GNU Emacs Manual. Node: Recognize Coding

PREV Coding Systems International NEXT Specify Coding

16.8: Recognizing Coding Systems

Most of the time, Emacs can recognize which coding system to use for any given file---once you have specified your preferences.

Some coding systems can be recognized or distinguished by which byte sequences appear in the data. However, there are coding systems that cannot be distinguished, not even potentially. For example, there is no way to distinguish between Latin-1 and Latin-2; they use the same byte values with different meanings.

Emacs handles this situation by means of a priority list of coding systems. Whenever Emacs reads a file, if you do not specify the coding system to use, Emacs checks the data against each coding system, starting with the first in priority and working down the list, until it finds a coding system that fits the data. Then it converts the file contents assuming that they are represented in this coding system.

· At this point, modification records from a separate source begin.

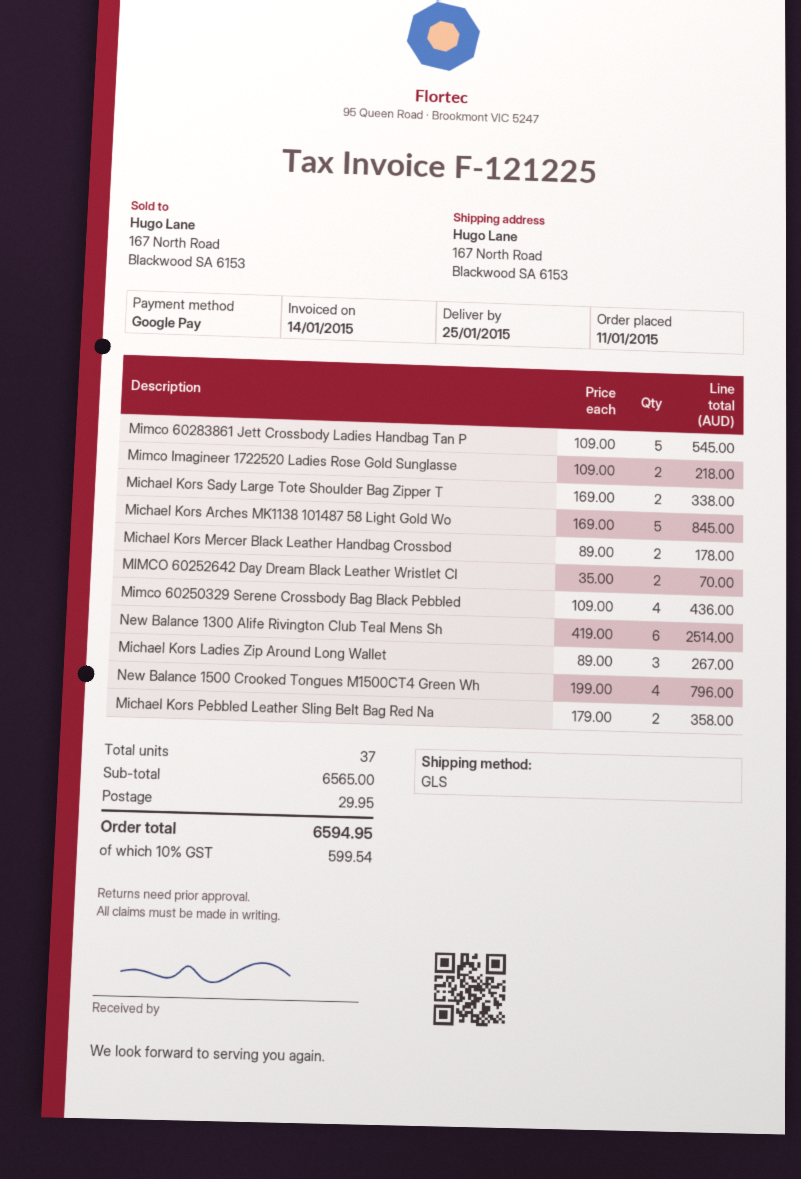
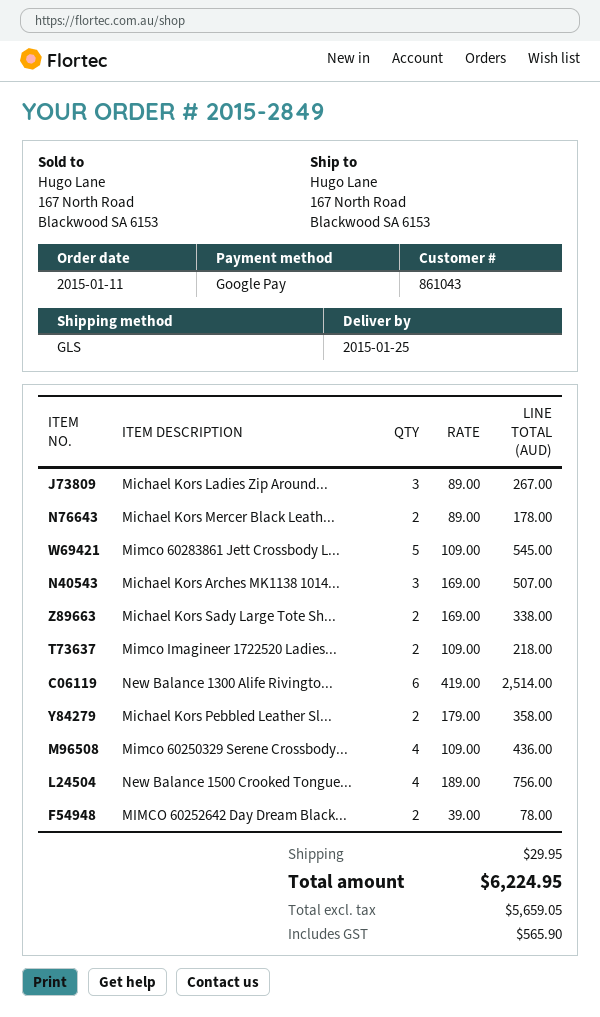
Michael Kors Arches MK1138 101487 58 Light Gold Wo: 5 x 169.00 = 845.00 -> 3 x 169.00 = 507.00
MIMCO 60252642 Day Dream Black Leather Wristlet Cl: 2 x 35.00 = 70.00 -> 2 x 39.00 = 78.00
New Balance 1500 Crooked Tongues M1500CT4 Green Wh: 4 x 199.00 = 796.00 -> 4 x 189.00 = 756.00
tax: 599.54 -> 565.90
total: 6594.95 -> 6224.95

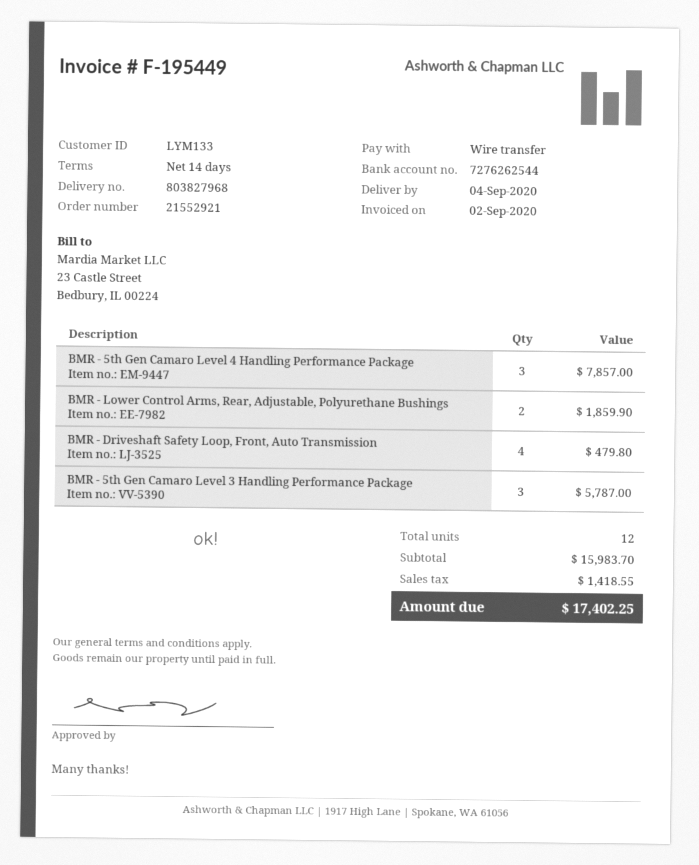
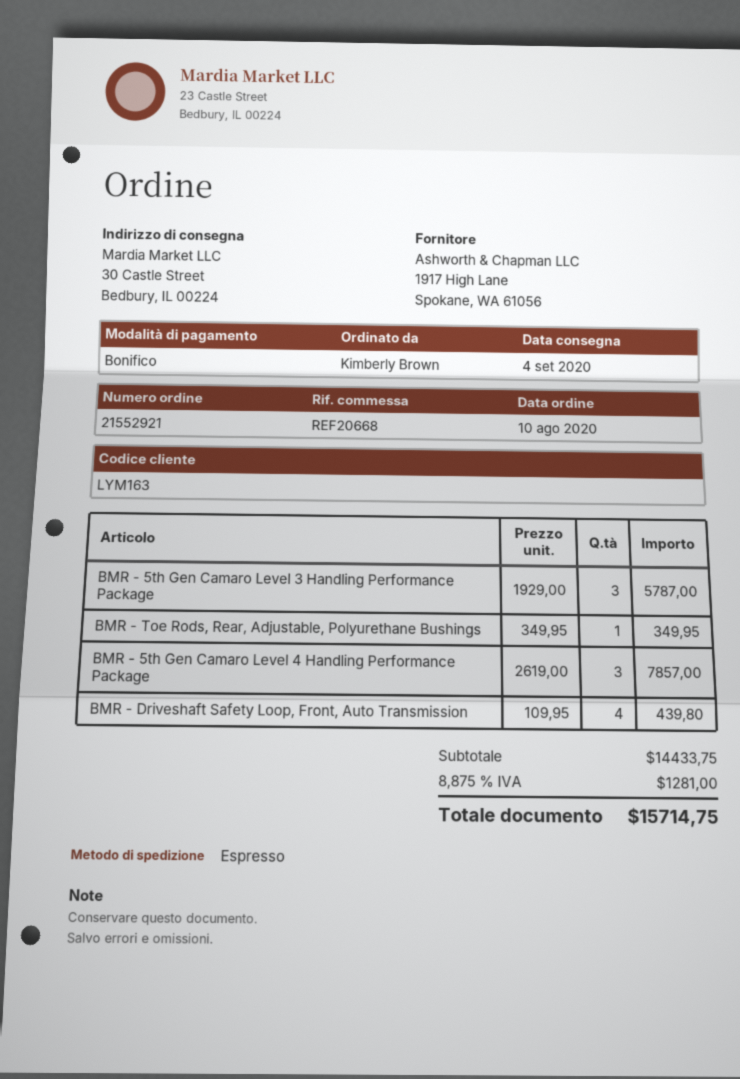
customer number: LYM133 -> LYM163
BMR - Lower Control Arms, Rear, Adjustable, Polyurethane Bushings: 2 for 1859.90 -> none
BMR - Driveshaft Safety Loop, Front, Auto Transmission: 4 for 479.80 -> 4 for 439.80
BMR - Toe Rods, Rear, Adjustable, Polyurethane Bushings: none -> 1 for 349.95
subtotal: 15983.70 -> 14433.75
tax: 1418.55 -> 1281.00
total: 17402.25 -> 15714.75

The priority list of coding systems depends on the selected language environment (see Language Environments). For example, if you use French, you probably want Emacs to prefer Latin-1 to Latin-2; if you use Czech, you probably want Latin-2 to be preferred. This is one of the reasons to specify a language environment.

However, you can alter the priority list in detail with the command M-x prefer-coding-system. This command reads the name of a coding system from the minibuffer, and adds it to the front of the priority list, so that it is preferred to all others. If you use this command several times, each use adds one element to the front of the priority list.

If you use a coding system that specifies the end-of-line conversion type, such as iso-8859-1-dos, what that means is that Emacs should attempt to recognize iso-8859-1 with priority, and should use DOS end-of-line conversion in case it recognizes iso-8859-1.

Sometimes a file name indicates which coding system to use for the file. The variable file-coding-system-alist specifies this correspondence. There is a special function modify-coding-system-alist for adding elements to this list. For example, to read and write all `.txt' files using the coding system china-iso-8bit, you can execute this Lisp expression:

(modify-coding-system-alist 'file "\\.txt\\'" 'china-iso-8bit)

The first argument should be file, the second argument should be a regular expression that determines which files this applies to, and the third argument says which coding system to use for these files.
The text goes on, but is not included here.